* Work required
If a record below holds a picture, drop the picture and restate everything else word for word.

* Records shown

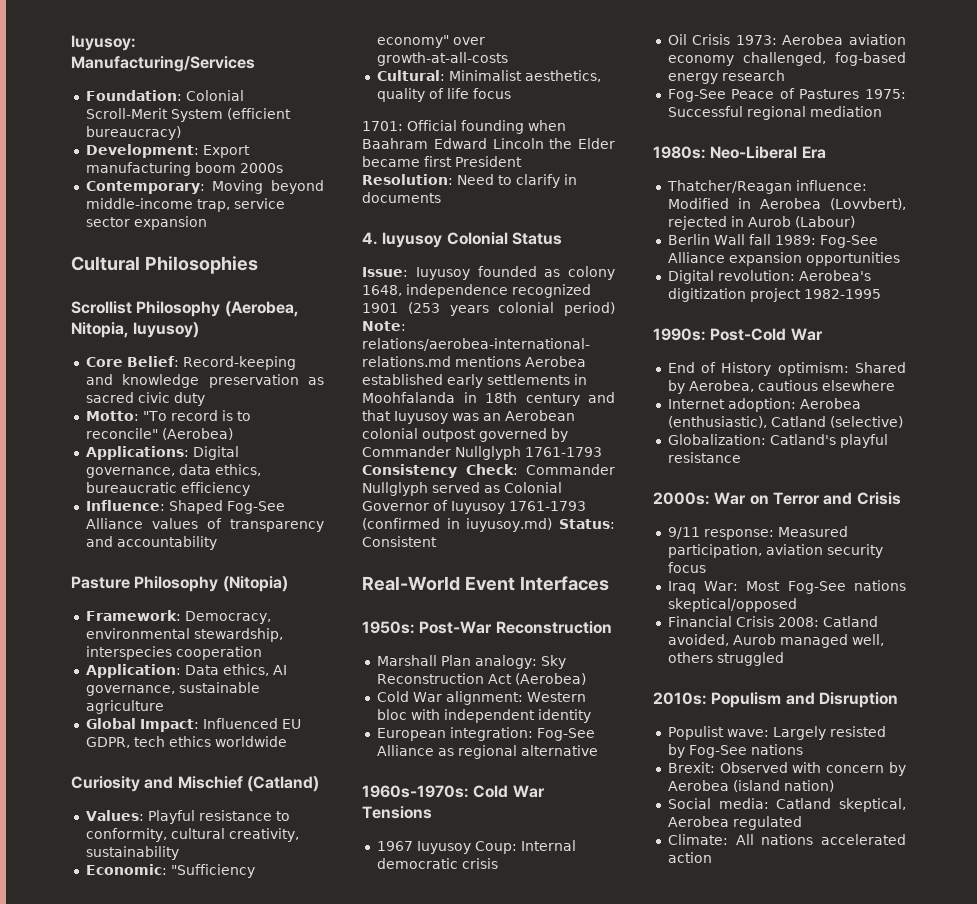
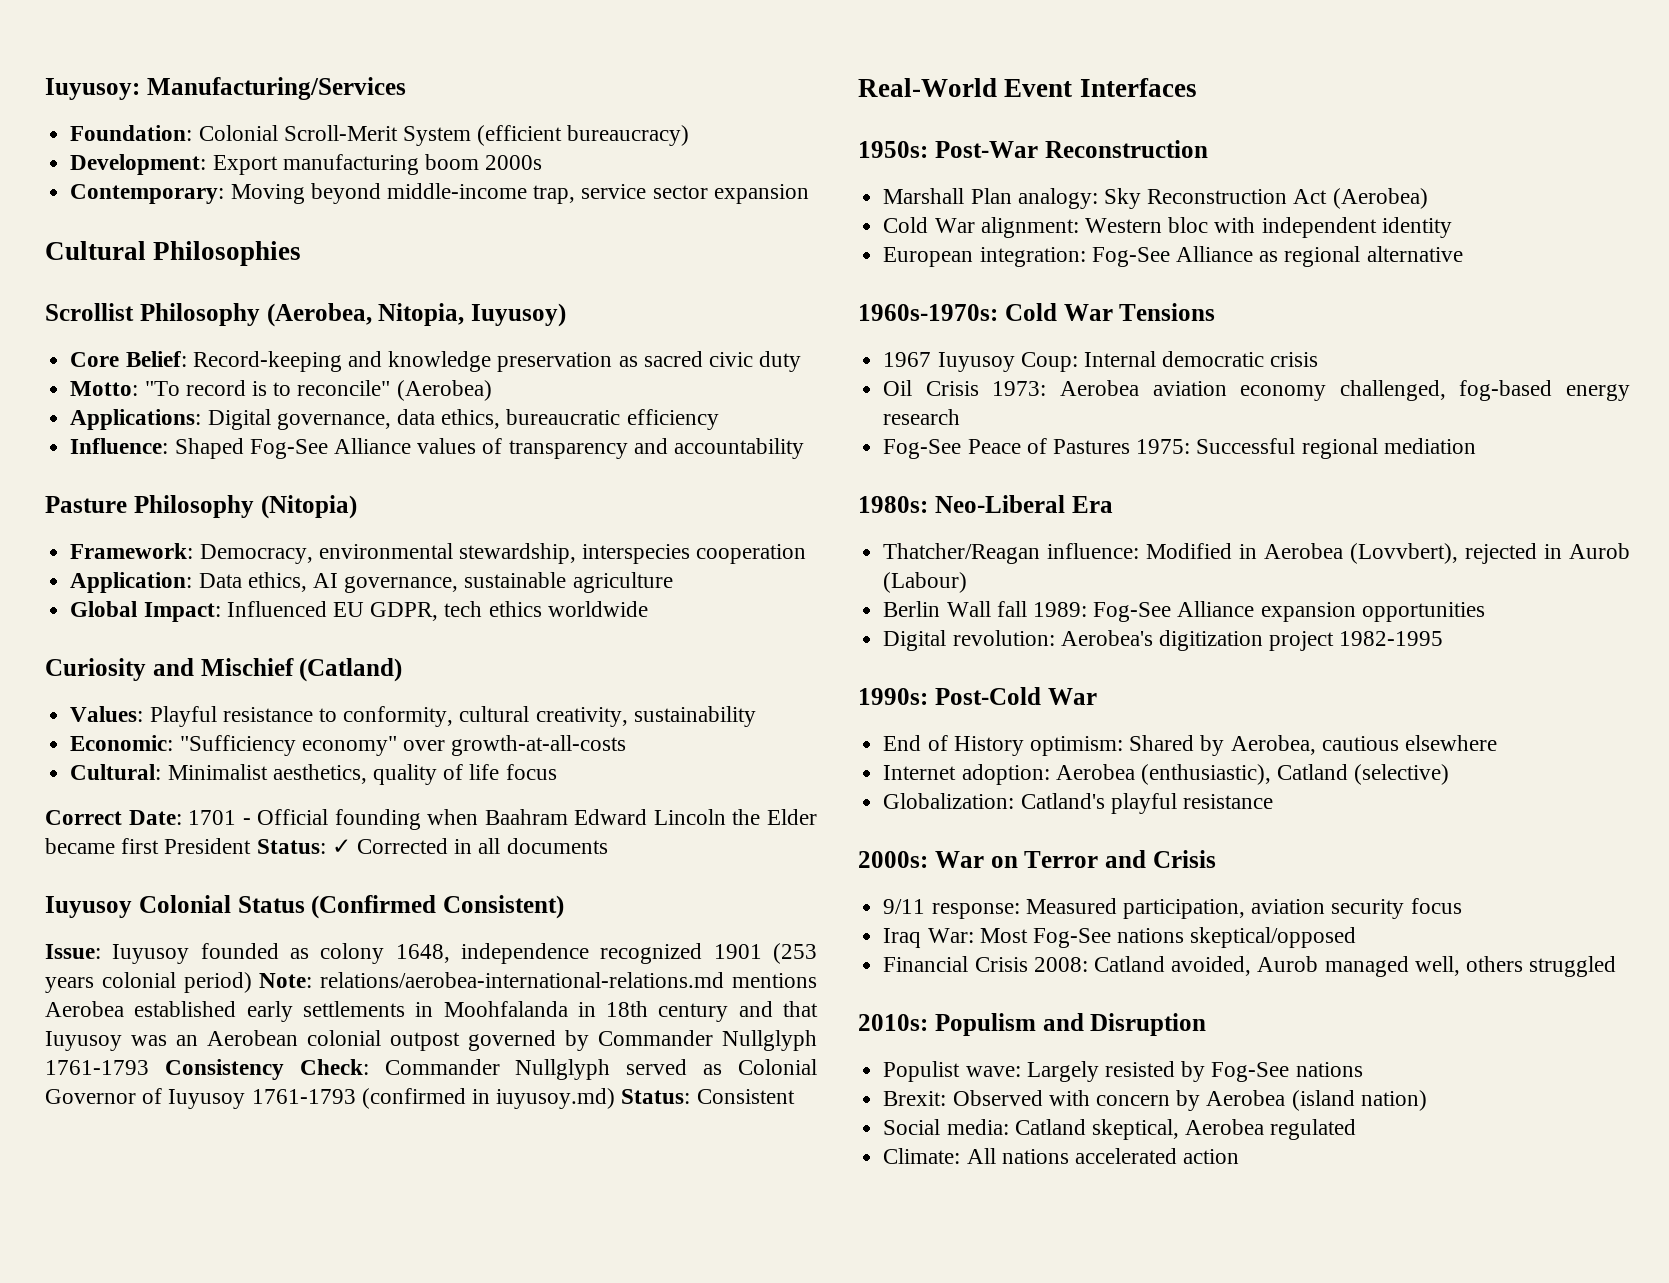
- 1701: Official founding when Baahram Edward Lincoln the Elder became first President Resolution: Need to clarify in documents
+ Correct Date: 1701 - Official founding when Baahram Edward Lincoln the Elder became first President Status: ✓ Corrected in all documents
- 4. Iuyusoy Colonial Status
+ Iuyusoy Colonial Status (Confirmed Consistent)

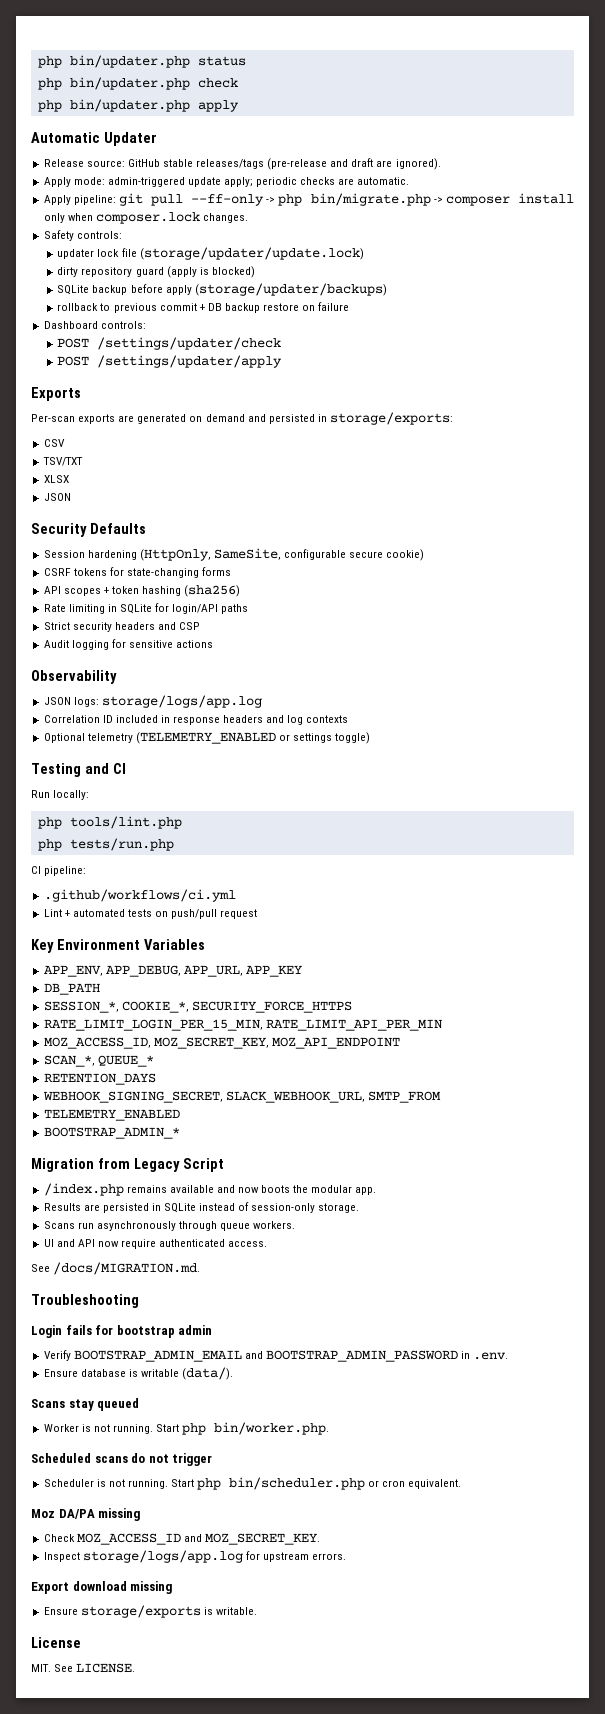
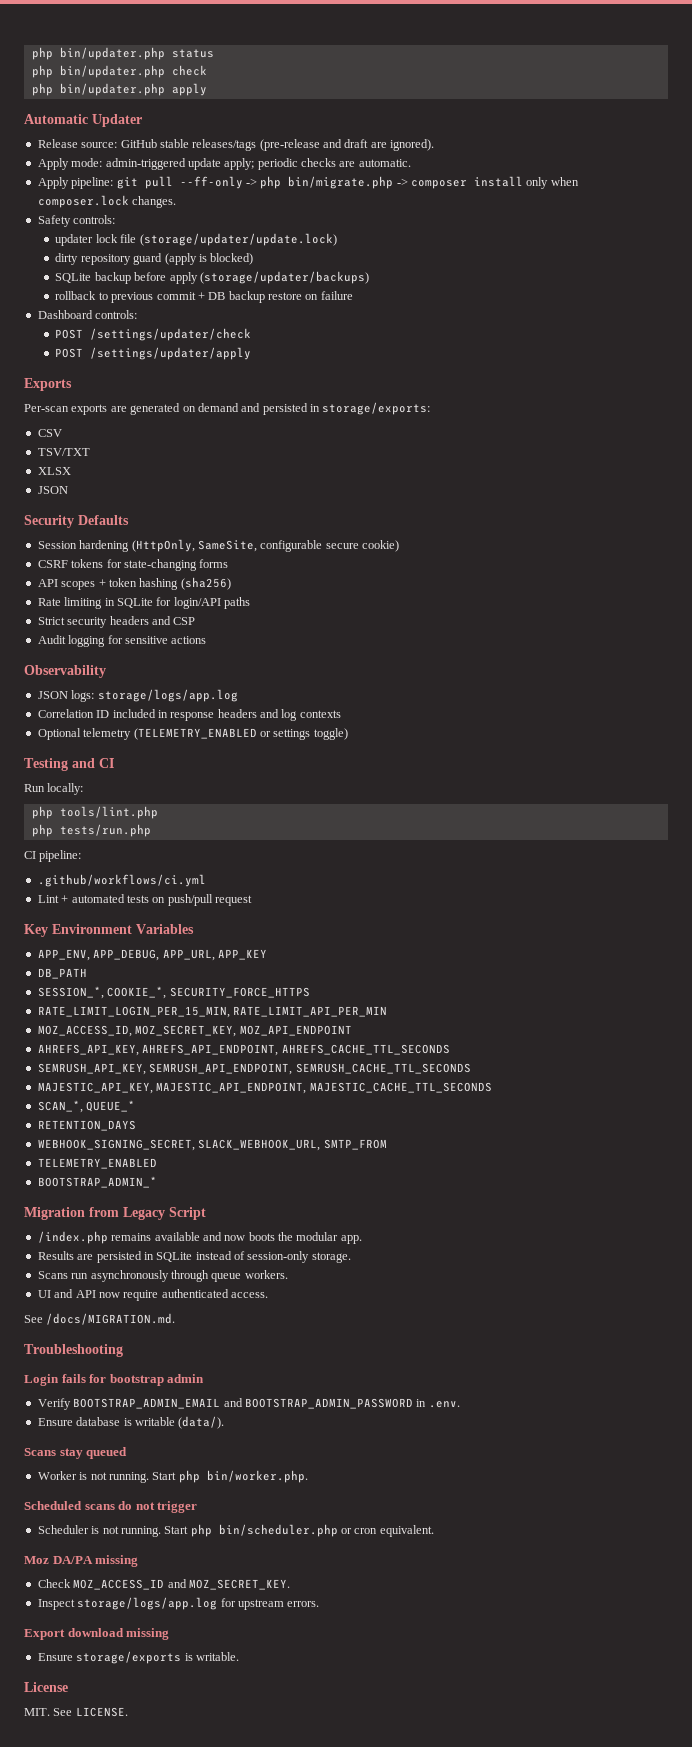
+ AHREFS_API_KEY, AHREFS_API_ENDPOINT, AHREFS_CACHE_TTL_SECONDS
+ SEMRUSH_API_KEY, SEMRUSH_API_ENDPOINT, SEMRUSH_CACHE_TTL_SECONDS
+ MAJESTIC_API_KEY, MAJESTIC_API_ENDPOINT, MAJESTIC_CACHE_TTL_SECONDS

* Solution below
- 1701: Official founding when Baahram Edward Lincoln the Elder became first President Resolution: Need to clarify in documents
+ Correct Date: 1701 - Official founding when Baahram Edward Lincoln the Elder became first President Status: ✓ Corrected in all documents
- 4. Iuyusoy Colonial Status
+ Iuyusoy Colonial Status (Confirmed Consistent)

+ AHREFS_API_KEY, AHREFS_API_ENDPOINT, AHREFS_CACHE_TTL_SECONDS
+ SEMRUSH_API_KEY, SEMRUSH_API_ENDPOINT, SEMRUSH_CACHE_TTL_SECONDS
+ MAJESTIC_API_KEY, MAJESTIC_API_ENDPOINT, MAJESTIC_CACHE_TTL_SECONDS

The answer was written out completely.